### [Task to carry out]
What is needed is an exact copy of every entry.

Records shown below:

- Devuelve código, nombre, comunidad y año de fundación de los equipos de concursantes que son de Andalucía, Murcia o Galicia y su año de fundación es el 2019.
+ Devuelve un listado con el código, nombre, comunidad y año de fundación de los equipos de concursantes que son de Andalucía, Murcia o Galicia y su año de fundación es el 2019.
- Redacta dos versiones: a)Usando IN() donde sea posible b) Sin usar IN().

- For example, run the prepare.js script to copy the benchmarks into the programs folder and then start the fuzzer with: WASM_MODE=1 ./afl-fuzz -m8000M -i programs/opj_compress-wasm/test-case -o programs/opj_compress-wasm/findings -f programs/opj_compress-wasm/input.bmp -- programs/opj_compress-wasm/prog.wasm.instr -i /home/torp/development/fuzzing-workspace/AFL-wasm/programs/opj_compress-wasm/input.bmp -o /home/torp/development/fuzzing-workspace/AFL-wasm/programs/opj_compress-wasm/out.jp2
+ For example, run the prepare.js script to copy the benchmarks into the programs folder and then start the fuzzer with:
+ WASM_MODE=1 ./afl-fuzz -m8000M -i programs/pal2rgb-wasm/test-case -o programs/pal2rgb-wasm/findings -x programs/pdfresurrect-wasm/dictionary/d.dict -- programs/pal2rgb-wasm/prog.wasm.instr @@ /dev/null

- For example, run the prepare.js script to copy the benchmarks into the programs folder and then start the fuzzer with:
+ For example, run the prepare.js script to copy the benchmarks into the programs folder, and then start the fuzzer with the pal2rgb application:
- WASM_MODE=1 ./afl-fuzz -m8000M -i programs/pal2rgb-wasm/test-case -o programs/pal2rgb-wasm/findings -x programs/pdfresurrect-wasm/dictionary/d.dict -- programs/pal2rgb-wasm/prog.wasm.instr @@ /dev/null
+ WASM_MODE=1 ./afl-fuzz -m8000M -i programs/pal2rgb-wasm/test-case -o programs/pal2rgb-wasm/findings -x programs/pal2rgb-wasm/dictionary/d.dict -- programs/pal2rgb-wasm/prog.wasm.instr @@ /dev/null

End of Records shown.

### [Exercise solution]
- Devuelve código, nombre, comunidad y año de fundación de los equipos de concursantes que son de Andalucía, Murcia o Galicia y su año de fundación es el 2019.
+ Devuelve un listado con el código, nombre, comunidad y año de fundación de los equipos de concursantes que son de Andalucía, Murcia o Galicia y su año de fundación es el 2019.
- Redacta dos versiones: a)Usando IN() donde sea posible b) Sin usar IN().

- For example, run the prepare.js script to copy the benchmarks into the programs folder and then start the fuzzer with: WASM_MODE=1 ./afl-fuzz -m8000M -i programs/opj_compress-wasm/test-case -o programs/opj_compress-wasm/findings -f programs/opj_compress-wasm/input.bmp -- programs/opj_compress-wasm/prog.wasm.instr -i /home/torp/development/fuzzing-workspace/AFL-wasm/programs/opj_compress-wasm/input.bmp -o /home/torp/development/fuzzing-workspace/AFL-wasm/programs/opj_compress-wasm/out.jp2
+ For example, run the prepare.js script to copy the benchmarks into the programs folder and then start the fuzzer with:
+ WASM_MODE=1 ./afl-fuzz -m8000M -i programs/pal2rgb-wasm/test-case -o programs/pal2rgb-wasm/findings -x programs/pdfresurrect-wasm/dictionary/d.dict -- programs/pal2rgb-wasm/prog.wasm.instr @@ /dev/null

- For example, run the prepare.js script to copy the benchmarks into the programs folder and then start the fuzzer with:
+ For example, run the prepare.js script to copy the benchmarks into the programs folder, and then start the fuzzer with the pal2rgb application:
- WASM_MODE=1 ./afl-fuzz -m8000M -i programs/pal2rgb-wasm/test-case -o programs/pal2rgb-wasm/findings -x programs/pdfresurrect-wasm/dictionary/d.dict -- programs/pal2rgb-wasm/prog.wasm.instr @@ /dev/null
+ WASM_MODE=1 ./afl-fuzz -m8000M -i programs/pal2rgb-wasm/test-case -o programs/pal2rgb-wasm/findings -x programs/pal2rgb-wasm/dictionary/d.dict -- programs/pal2rgb-wasm/prog.wasm.instr @@ /dev/null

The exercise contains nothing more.